Through a translator, I speak to the weak old woman and her son. "I don't want you to feel bad because we've placed you away from the others. You have an infection, and we don't want to possibly spread it to others. It's not that we don't like you..." I said, holding her hand.

"No," said the son. "No. We know. We understand. You have already demonstrated your love."

Wednesday, February 24, 2010

3AM

I am on call at the hospital tonight, lying under the mosquito net on the lower bunk of the on-call bunk bed. When I lie down, my headlamp illuminates the handwritten message taped to the bed above. "Don't let the bedbugs bite," it advises cynically, with an an inky illustration of a small swarm of insects surrounding the words. My legs begin to itch. This is a fascinating world of insects, tropical medicine and infectious disease...as long as the patient is someone other than myself. I just awoke to deal with a patient retching with vomiting and diarrhea. The next stage of this Haitian crisis -- people now malnourished and immunocompromised from stress -- will be infectious disease. And an outbreak of diarrheal illness in our hospital -- with one patient bathroom -- is something I would prefer to not imagine.

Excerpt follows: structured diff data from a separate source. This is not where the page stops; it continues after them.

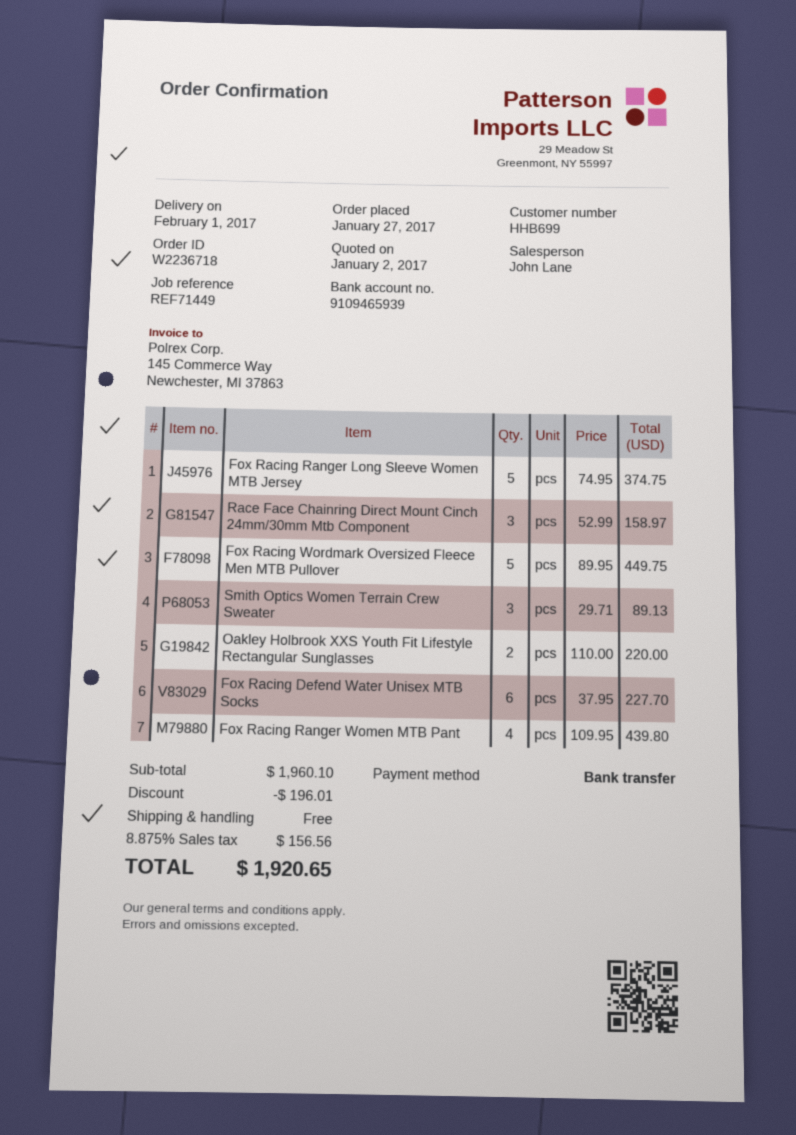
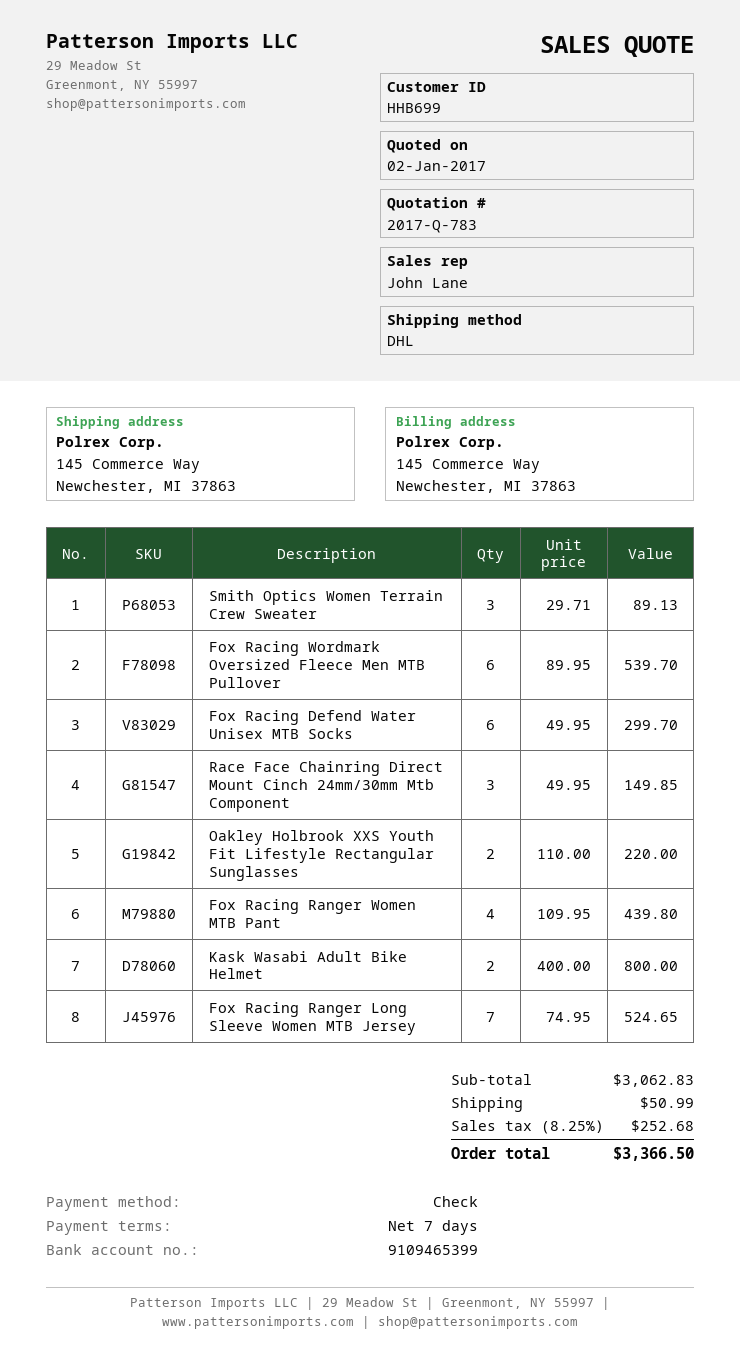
payment method: bank transfer -> cheque
bank account: 9109465939 -> 9109465399
Fox Racing Ranger Long Sleeve Women MTB Jersey: 5 x 74.95 = 374.75 -> 7 x 74.95 = 524.65
Race Face Chainring Direct Mount Cinch 24mm/30mm Mtb Component: 3 x 52.99 = 158.97 -> 3 x 49.95 = 149.85
Fox Racing Wordmark Oversized Fleece Men MTB Pullover: 5 x 89.95 = 449.75 -> 6 x 89.95 = 539.70
Fox Racing Defend Water Unisex MTB Socks: 6 x 37.95 = 227.70 -> 6 x 49.95 = 299.70
Kask Wasabi Adult Bike Helmet: none -> 2 x 400.00 = 800.00
subtotal: 1960.10 -> 3062.83
discount: 196.01 -> none
shipping: 0.00 -> 50.99
tax: 8.875% = 156.56 -> 8.25% = 252.68
total: 1920.65 -> 3366.50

I would rather awaken to a patient's illness than the earthquake aftershocks that hit us the two previous nights. Like a scene from the exorcist, three times I have been stunned awake by my bed shaking beneath me. These 4.7 level aftershocks lasted 15 seconds or so and were accompanied by a deep groaning rumble from underground, like a moaning demon crawling below the house. These sounds and sensations make hair stand on end and are the things from which nightmares are born. Each time coming awake, I found my heart racing, like my adrenal glands instinctively dumped adrenaline in preparation for flight...even before I awakened. According to our night nurses, the clinic dogs were able to anticipate the quakes and barked excitedly several minutes before the actual aftershocks hit. Images of leaning buildings and our crushed patients spiraled through my mind as the ground trembles.

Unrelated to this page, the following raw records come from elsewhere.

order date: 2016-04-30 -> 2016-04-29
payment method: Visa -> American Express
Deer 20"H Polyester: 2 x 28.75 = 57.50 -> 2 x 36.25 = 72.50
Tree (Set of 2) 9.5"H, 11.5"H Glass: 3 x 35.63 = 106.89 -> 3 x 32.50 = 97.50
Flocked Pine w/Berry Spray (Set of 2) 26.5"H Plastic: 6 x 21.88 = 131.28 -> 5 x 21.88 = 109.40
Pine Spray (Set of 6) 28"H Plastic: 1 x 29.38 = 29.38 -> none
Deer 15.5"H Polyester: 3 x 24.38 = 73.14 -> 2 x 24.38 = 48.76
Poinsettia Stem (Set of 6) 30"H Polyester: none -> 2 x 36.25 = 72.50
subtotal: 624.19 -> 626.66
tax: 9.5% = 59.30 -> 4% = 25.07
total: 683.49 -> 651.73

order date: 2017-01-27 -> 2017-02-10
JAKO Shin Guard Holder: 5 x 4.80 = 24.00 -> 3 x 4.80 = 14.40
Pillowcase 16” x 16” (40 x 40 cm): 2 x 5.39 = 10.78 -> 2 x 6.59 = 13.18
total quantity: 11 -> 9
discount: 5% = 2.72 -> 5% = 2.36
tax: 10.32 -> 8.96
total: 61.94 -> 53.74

How do these psychologically and physically battered patients tolerate this frightening rumbling? I think of one, trapped for 12 days in the rubble, pregnant and crushed with multiple lower extremity fractures. What went through her mind as the earth repeatedly rumbled like a demon below her? Absolutely terrorizing. In the first 10 days she was trapped, more than 50 aftershocks shook the city. The aftershocks are more horrifying for the small children, unable to intellectualize. Like a child myself, I found myself pulling my sheet up closely under my chin, despite the tropical heat, calling on the protection it used to provide me from monsters and vampires and the thing that lives under the bed. This monster under the bed this week is a bit too active for my taste.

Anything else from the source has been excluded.